@prostojs/parser

v0.6.0

Published

3 months ago

Parse anything — a composable, hooks-based parser toolkit

0High
0Medium
0Low

mav-rik

parser prostojs tokenizer ast

Build a parser for anything — in minutes, not months.

Stop writing ad-hoc regex spaghetti or reaching for heavyweight parser generators. @prostojs/parser gives you composable building blocks: define your nodes, wire them together, and get a working parser with structured output — fast.

Why This Parser?

It's LEGO for parsers. Each node is a self-contained piece — a tag, a string, a comment, an attribute. Snap them together and you have a full grammar. Need to change something? Swap one block, everything else stays.

Output is built during parsing. Hooks fire as tokens are matched — onOpen, onClose, onContent, onChild. Your data is in its final shape the moment parsing ends. No AST-to-output conversion step. No tree walking.

Near-zero boilerplate. Write data: { tag: '', attrs: {} } and it just works — auto-cloned per match, regex named groups auto-mapped to fields. A full XML-to-JSON parser is ~400 lines.

Competitive performance. A general-purpose toolkit parsing XML is within 4-36% of fast-xml-parser, a dedicated XML-only library. For most formats you'll parse, there is no dedicated alternative — and this is fast enough.

Install

npm install @prostojs/parser

30-Second Overview

Every parser is a tree of Nodes. Each node knows how to start, how to end, and what it can contain:

import { Node, parse } from '@prostojs/parser'

// A string: starts with a quote, ends with the same quote
const string = new Node<{ quote: string }>({
  name: 'string',
  start: { token: /(?<quote>["'])/, omit: true },
  end: { token: (ctx) => ctx.node.data.quote, omit: true },
  data: { quote: '' },
})

// A key=value pair: key captured from regex, value from content
const pair = new Node<{ key: string; value: string }>({
  name: 'pair',
  start: { token: /(?<key>\w+)\s*=\s*/, omit: true },
  end: { token: /\n|$/, omit: true },
  recognizes: [string],
  data: { key: '', value: '' },
  mapContent: 'value',
})

// Root: contains pairs, closes at EOF
const root = new Node({ name: 'root', eofClose: true, recognizes: [pair] })

const result = parse(root, 'name = "Alice"\nage = "30"')
// result.content → [ParsedNode{key:'name', value:'Alice'}, ...]

That's a working config file parser.
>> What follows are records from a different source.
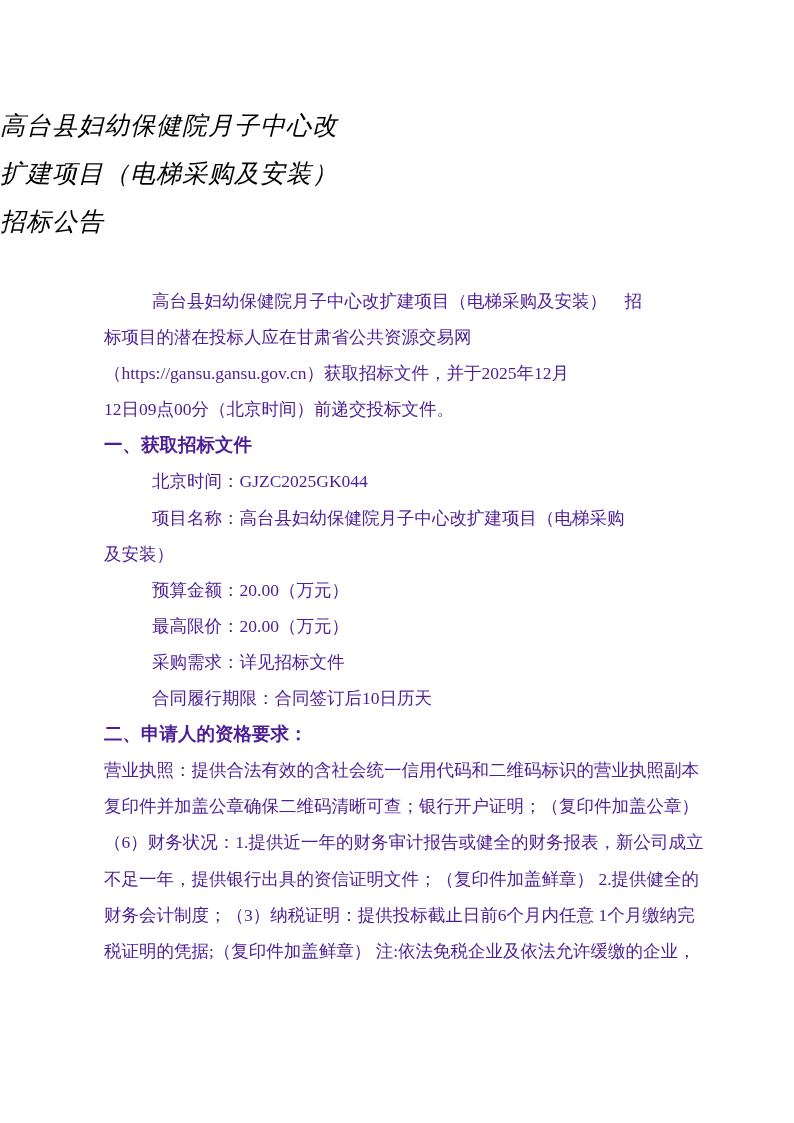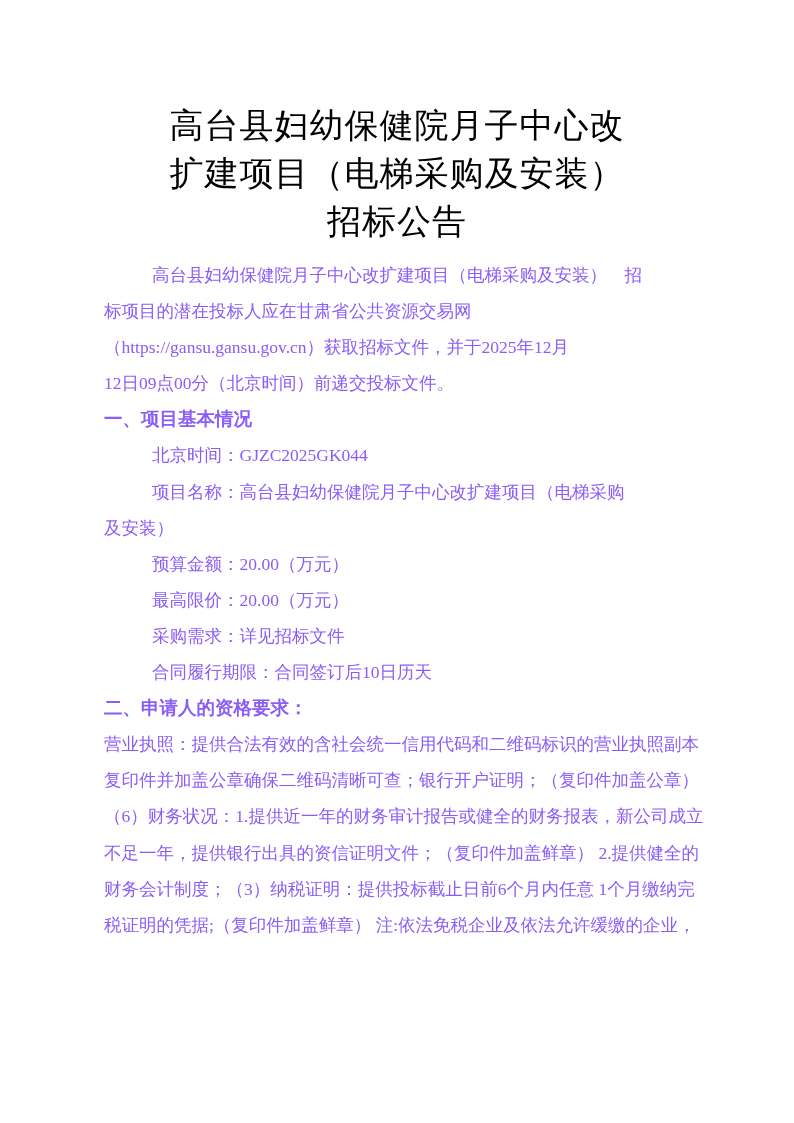"高台县妇幼保健院月子中心改" .doc-title { font-size: 34px -> 25px; font-style: none -> italic; text-align: center -> left }
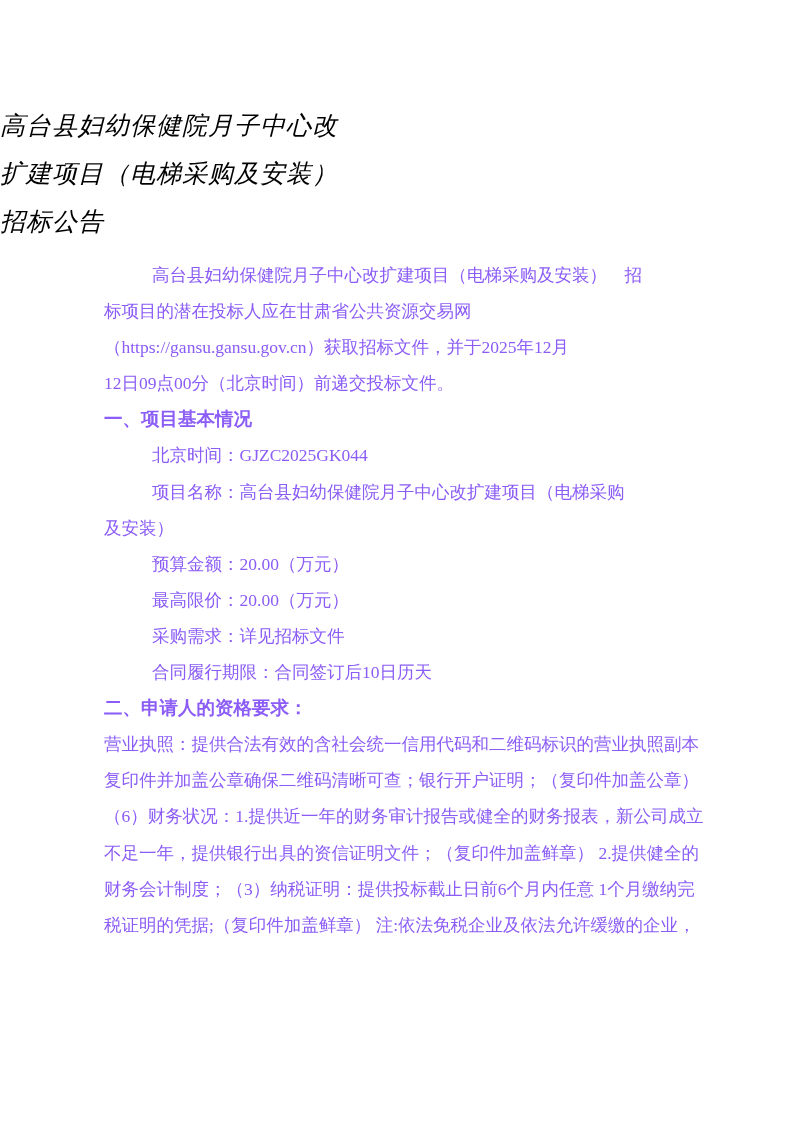"高台县妇幼保健院月子中心改扩建项目（电梯采购及安装） 招" .doc-body { color: #8b5cf6 -> #4c1d95; margin-top: 11px -> 37px }
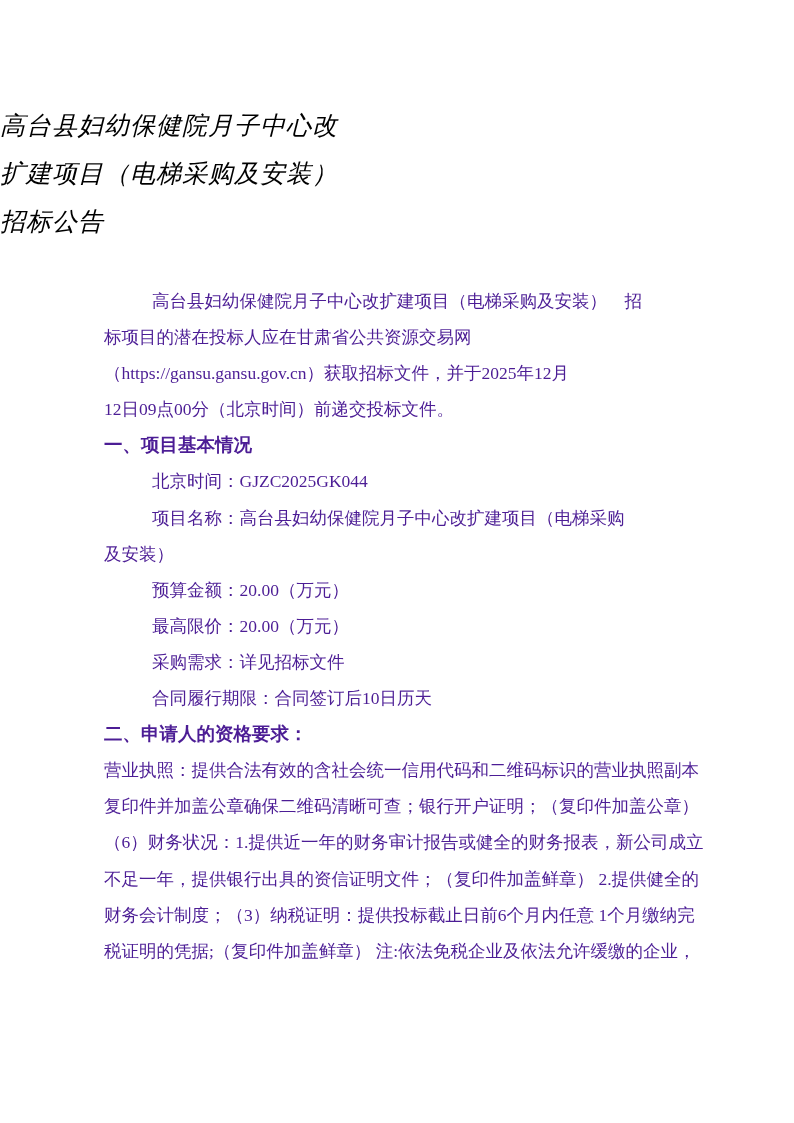"一、项目基本情况" div.ln { text: 项目基本情况 -> 获取招标文件 }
No grammar files, no build step, no code generation.

How It Works

1. Define Nodes

A node is a pattern with a start token, an end token, and typed data:

const comment = new Node<{ text: string }>({
  name: 'comment',
  start: { token: '<!--', omit: true },
  end: { token: '-->', omit: true },
  data: { text: '' },
  mapContent: 'text',  // auto-joins text content into data.text
})

Tokens can be strings, RegExps (with named capture groups), or dynamic functions:

// String — exact match
start: '{'

// RegExp — captures data automatically
start: { token: /<(?<tag>\w+)/, omit: true }

// Dynamic — computed from current node's data
end: { token: (ctx) => `</${ctx.node.data.tag}>`, omit: true }

Token modifiers:

omit — strip the token from node content
eject — don't consume the match, let the parent handle it
backslash — ignore the token if preceded by \

2. Compose Them

Tell each node what children it can contain:

const root = new Node({ name: 'root', eofClose: true })
root.recognize(comment, tag, cdata)
tag.recognize(attribute, innerContent)
innerContent.recognize(comment, tag, cdata)

That's your grammar. No separate DSL — it's just JavaScript.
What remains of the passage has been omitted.